Bila tiba-tiba tidak ada lagi kucing yang menghuni dunia ini, populasi binatang pengerat terperinci akan meningkat. Seberapa drastis? Ini gambarannya:
Penelitian tahun 1997 di Inggris mengungkapkan, seekor kucing rumahan rata-rata membawa pulang 11 ekor binatang mati — tikus, burung, katak, dsb — dalam waktu enam bulan. Itu berarti 9 juta kucing membunuh hampir 200 juta binatang liar per tahun.
Sedangkan di Selandia Baru, sebuah penelitian tahun 1979 menemukan fakta bahwa saat kucing di sana hampir punah, populasi tikus meningkat cepat sebesar empat kali lipat.
Ada imbas samping lain. Di Selandia Baru, jikalau populasi tikus meningkat (karena tak ada kucing) maka populasi burung bahari ikut menurun drastis. Sebabnya, tikus suka memangsa telur burung laut. Populasi pemangsa tikus (di luar kucing) juga akan meningkat.
"Semua spesies saling punya pengaruh," kata Alan.
Dan jangan lupakan sisi emosional yang akan dihadapi oleh insan saat seluruh kucing mati: "Di negara ini, banyak orang mengasihi kucing. Memang yang memelihara anjing lebih banyak, tapi kucing lebih disukai buat dibelai-belai. Mereka gampang dirawat dan wajahnya ‘pedomorphic’ [menyerupai anak-anak].”

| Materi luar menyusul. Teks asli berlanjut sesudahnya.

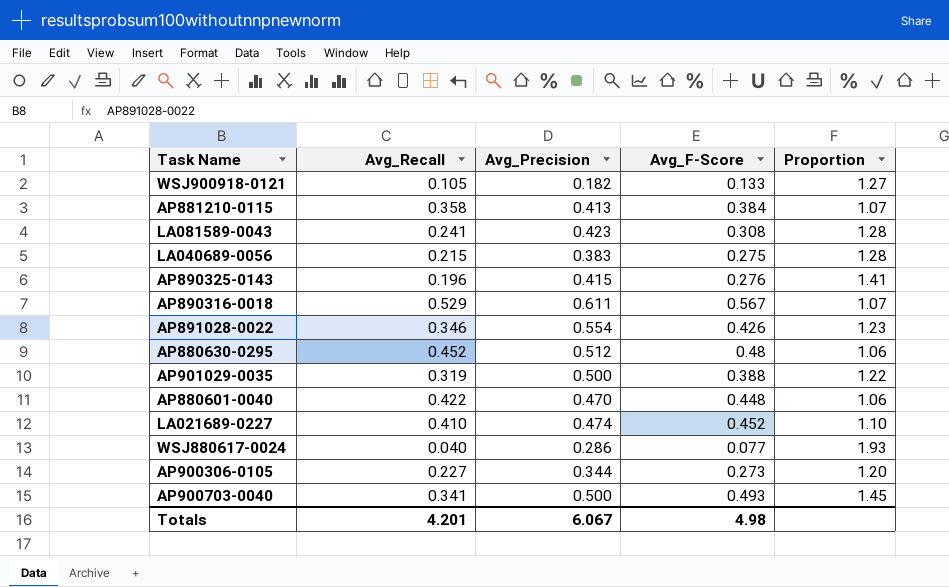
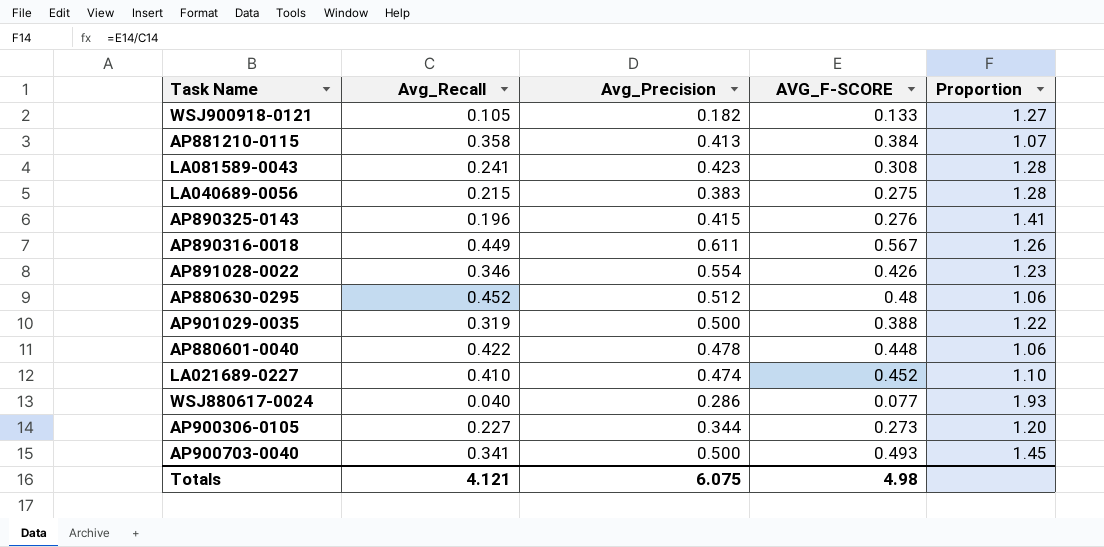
column name: Avg_F-Score -> AVG_F-SCORE
AP890316-0018 | Avg_Recall: 0.529 -> 0.449
AP890316-0018 | Proportion: 1.07 -> 1.26
AP880601-0040 | Avg_Precision: 0.470 -> 0.478
Totals | Avg_Recall: 4.201 -> 4.121
Totals | Avg_Precision: 6.067 -> 6.075

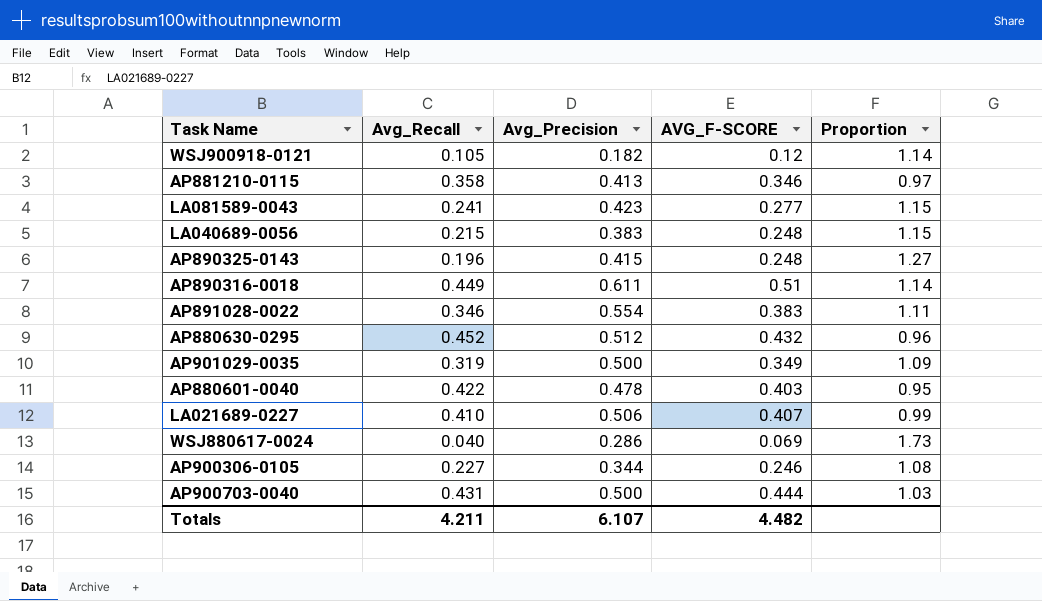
WSJ900918-0121 | AVG_F-SCORE: 0.133 -> 0.12
WSJ900918-0121 | Proportion: 1.27 -> 1.14
AP881210-0115 | AVG_F-SCORE: 0.384 -> 0.346
AP881210-0115 | Proportion: 1.07 -> 0.97
LA081589-0043 | AVG_F-SCORE: 0.308 -> 0.277
LA081589-0043 | Proportion: 1.28 -> 1.15
LA040689-0056 | AVG_F-SCORE: 0.275 -> 0.248
LA040689-0056 | Proportion: 1.28 -> 1.15
AP890325-0143 | AVG_F-SCORE: 0.276 -> 0.248
AP890325-0143 | Proportion: 1.41 -> 1.27
AP890316-0018 | AVG_F-SCORE: 0.567 -> 0.51
AP890316-0018 | Proportion: 1.26 -> 1.14
AP891028-0022 | AVG_F-SCORE: 0.426 -> 0.383
AP891028-0022 | Proportion: 1.23 -> 1.11
AP880630-0295 | AVG_F-SCORE: 0.48 -> 0.432
AP880630-0295 | Proportion: 1.06 -> 0.96
AP901029-0035 | AVG_F-SCORE: 0.388 -> 0.349
AP901029-0035 | Proportion: 1.22 -> 1.09
AP880601-0040 | AVG_F-SCORE: 0.448 -> 0.403
AP880601-0040 | Proportion: 1.06 -> 0.95
LA021689-0227 | Avg_Precision: 0.474 -> 0.506
LA021689-0227 | AVG_F-SCORE: 0.452 -> 0.407
LA021689-0227 | Proportion: 1.10 -> 0.99
WSJ880617-0024 | AVG_F-SCORE: 0.077 -> 0.069
WSJ880617-0024 | Proportion: 1.93 -> 1.73
AP900306-0105 | AVG_F-SCORE: 0.273 -> 0.246
AP900306-0105 | Proportion: 1.20 -> 1.08
AP900703-0040 | Avg_Recall: 0.341 -> 0.431
AP900703-0040 | AVG_F-SCORE: 0.493 -> 0.444
AP900703-0040 | Proportion: 1.45 -> 1.03
Totals | Avg_Recall: 4.121 -> 4.211
Totals | Avg_Precision: 6.075 -> 6.107
Totals | AVG_F-SCORE: 4.98 -> 4.482

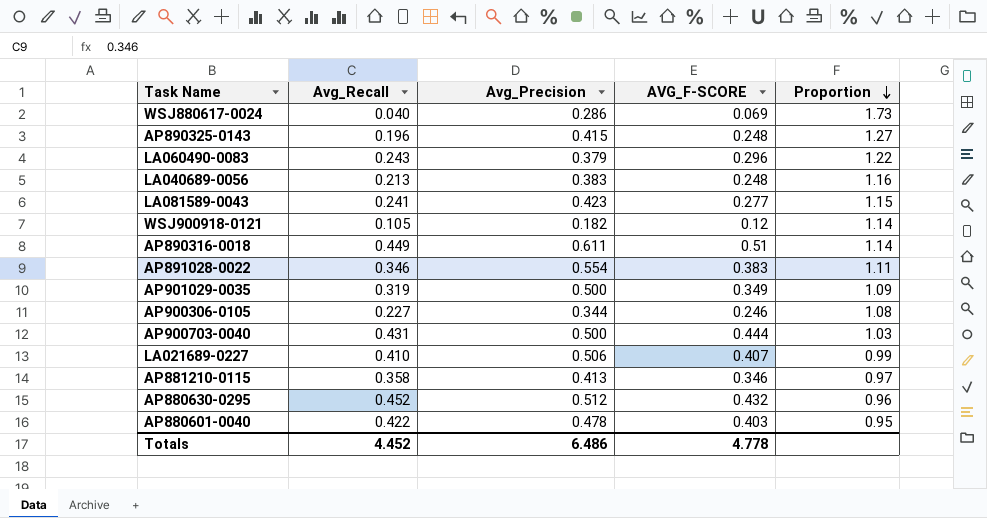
row order: none -> Proportion descending
row LA060490-0083: none -> 0.243 | 0.379 | 0.296 | 1.22
LA040689-0056 | Avg_Recall: 0.215 -> 0.213
LA040689-0056 | Proportion: 1.15 -> 1.16
Totals | Avg_Recall: 4.211 -> 4.452
Totals | Avg_Precision: 6.107 -> 6.486
Totals | AVG_F-SCORE: 4.482 -> 4.778

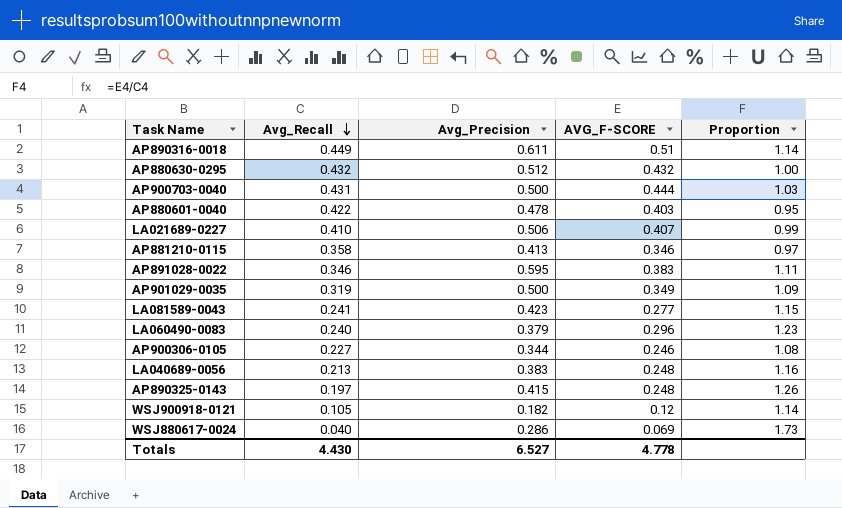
row order: Proportion descending -> Avg_Recall descending
AP880630-0295 | Avg_Recall: 0.452 -> 0.432
AP880630-0295 | Proportion: 0.96 -> 1.00
AP891028-0022 | Avg_Precision: 0.554 -> 0.595
LA060490-0083 | Avg_Recall: 0.243 -> 0.240
LA060490-0083 | Proportion: 1.22 -> 1.23
AP890325-0143 | Avg_Recall: 0.196 -> 0.197
AP890325-0143 | Proportion: 1.27 -> 1.26
Totals | Avg_Recall: 4.452 -> 4.430
Totals | Avg_Precision: 6.486 -> 6.527

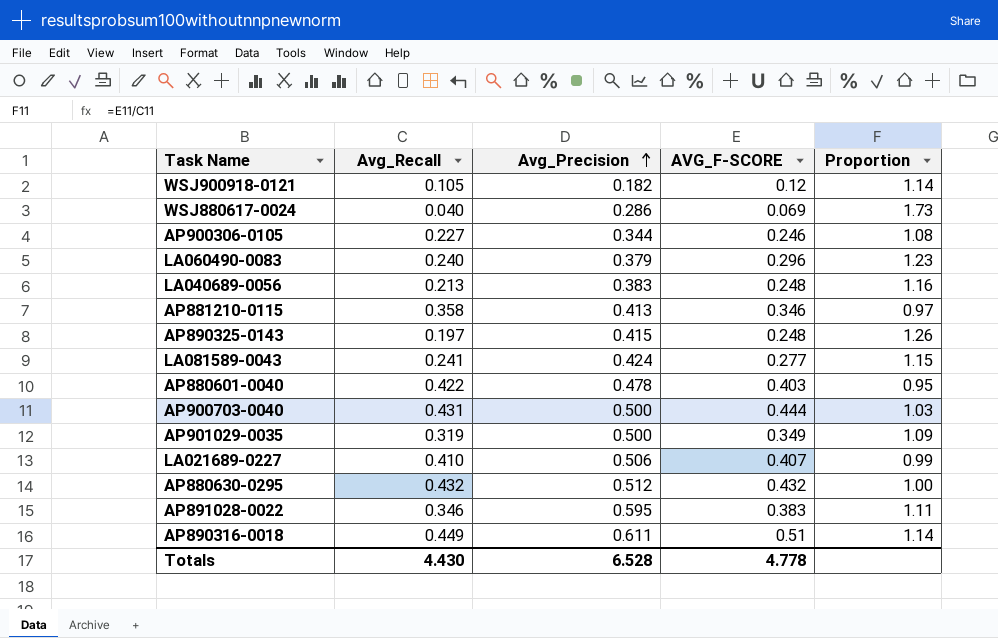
row order: Avg_Recall descending -> Avg_Precision ascending
LA081589-0043 | Avg_Precision: 0.423 -> 0.424
Totals | Avg_Precision: 6.527 -> 6.528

Sementara lebih banyak rumah yang memelihara anjing (38 persen) daripada yang memelihara kucing (34 persen), tetapi jumlah kucing peliharaan lebih banyak daripada anjing lantaran pemilik kucing memelihara lebih dari satu kucing. Kucing sebagai binatang peliharaan lebih disukai untuk dibelai, gampang perawatannya, dan wajahnya lebih pedomorphic (lebih mirip anak-anak)."